33.—(1)  Notwithstanding regulations 26 and 27, the holder of a capital markets services licence may, subject to the other provisions of this regulation, lend or arrange for a custodian to lend its customer’s assets which are specified products.
[S 667/2018 wef 08/10/2018]
(2)  The holder of a capital markets services licence shall not lend or arrange for a custodian to lend the specified products of a customer, unless it has —
(a)explained the risks involved to the customer; and
(b)obtained the customer’s written consent to do so.

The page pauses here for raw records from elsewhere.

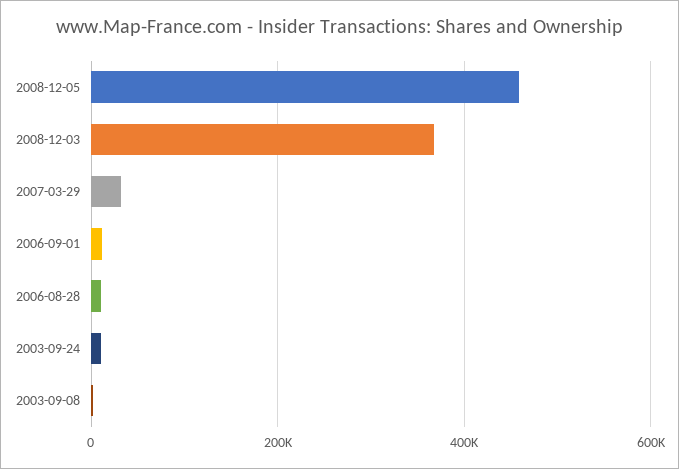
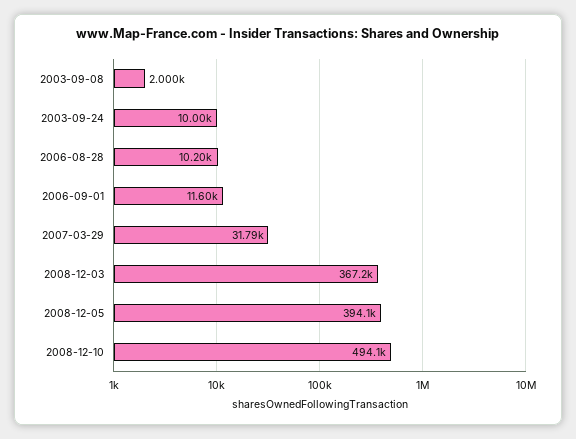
2008-12-05: 460000 -> 394100
2008-12-10: none -> 494100

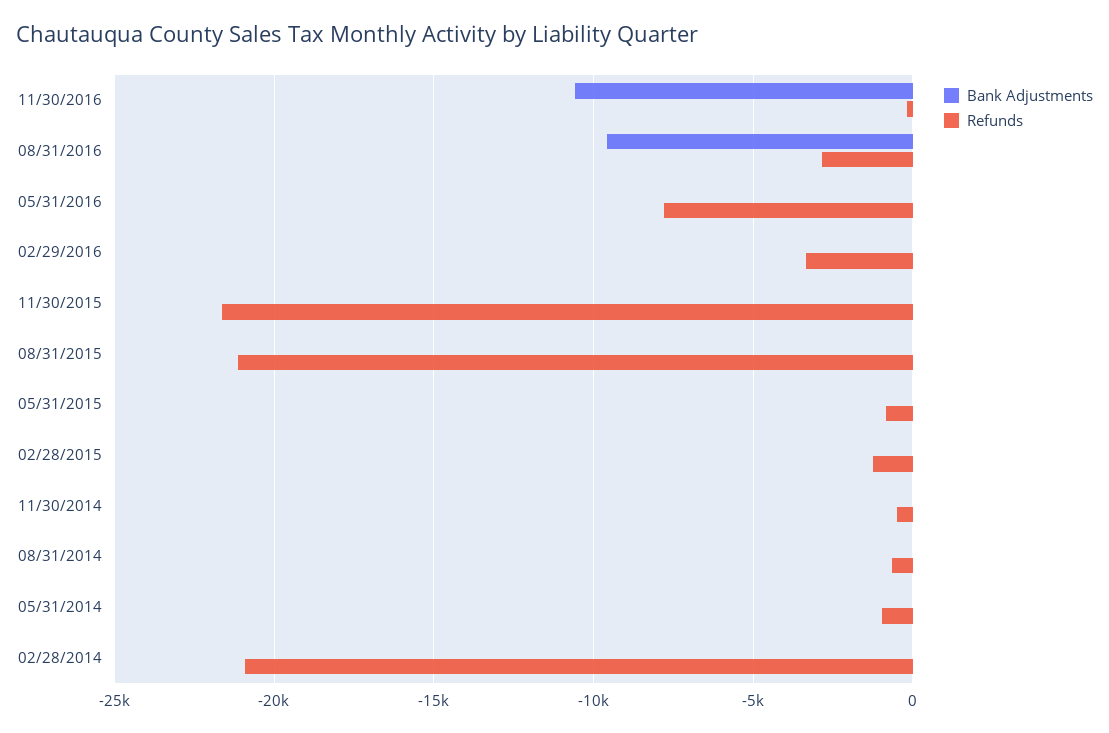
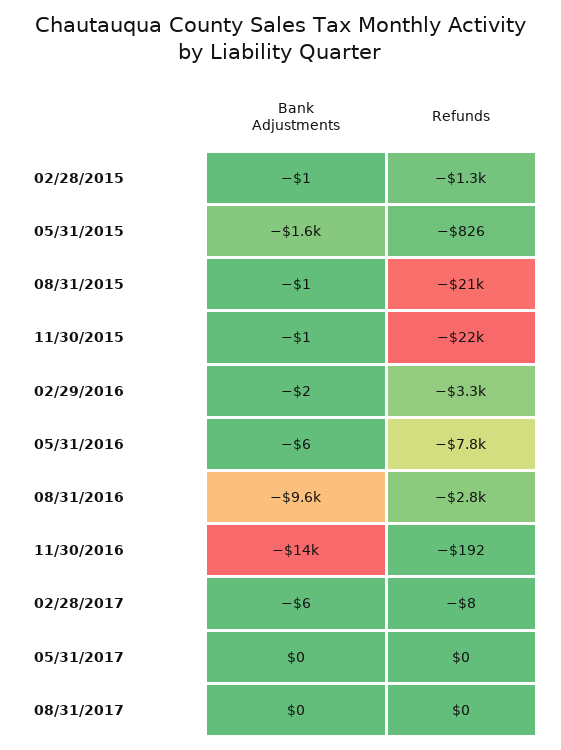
Bank Adjustments, 11/30/2016: -10500 -> -14000
Bank Adjustments, 05/31/2015: 0 -> -1600
Bank Adjustments, 11/30/2014: 0 -> none
Refunds, 11/30/2014: -500 -> none
Bank Adjustments, 08/31/2014: 0 -> none
Refunds, 08/31/2014: -500 -> none
Bank Adjustments, 05/31/2014: 0 -> none
Refunds, 05/31/2014: -1000 -> none
Bank Adjustments, 02/28/2014: 0 -> none
Refunds, 02/28/2014: -21000 -> none
Bank Adjustments, 02/28/2017: none -> -6
Refunds, 02/28/2017: none -> -8
Bank Adjustments, 05/31/2017: none -> 0
Refunds, 05/31/2017: none -> 0
Bank Adjustments, 08/31/2017: none -> 0
Refunds, 08/31/2017: none -> 0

[S 667/2018 wef 08/10/2018]
(3)  Paragraph (2)(a) shall not apply to a holder of a capital markets services licence which lends or arranges for a custodian to lend the specified products of a customer who is an accredited investor, expert investor or institutional investor.
[S 667/2018 wef 08/10/2018]
(4)  The holder of a capital markets services licence which lends its customer’s specified products shall, before the commencement of such lending, enter into an agreement with that customer setting out the terms and conditions for such lending with the customer whose specified products are to be lent.
[S 667/2018 wef 08/10/2018]
(5)  The holder of a capital markets services licence which arranges for a custodian to lend specified products of the holder’s customer shall, before the commencement of such lending —
(a)enter into an agreement with the custodian setting out the terms and conditions for the lending; and
(b)disclose these terms and conditions to the customer.
[S 667/2018 wef 08/10/2018]
Mortgage of customer’s assets
34.—(1)  Despite regulations 26 and 27 and subject to paragraphs (2), (3) and (4) and any agreement between the holder of a capital markets services licence and its customer, where the holder is owed money by its customer, the holder may mortgage, charge, pledge or hypothecate the customer’s assets but only for a sum not exceeding the amount owed by the customer to the holder.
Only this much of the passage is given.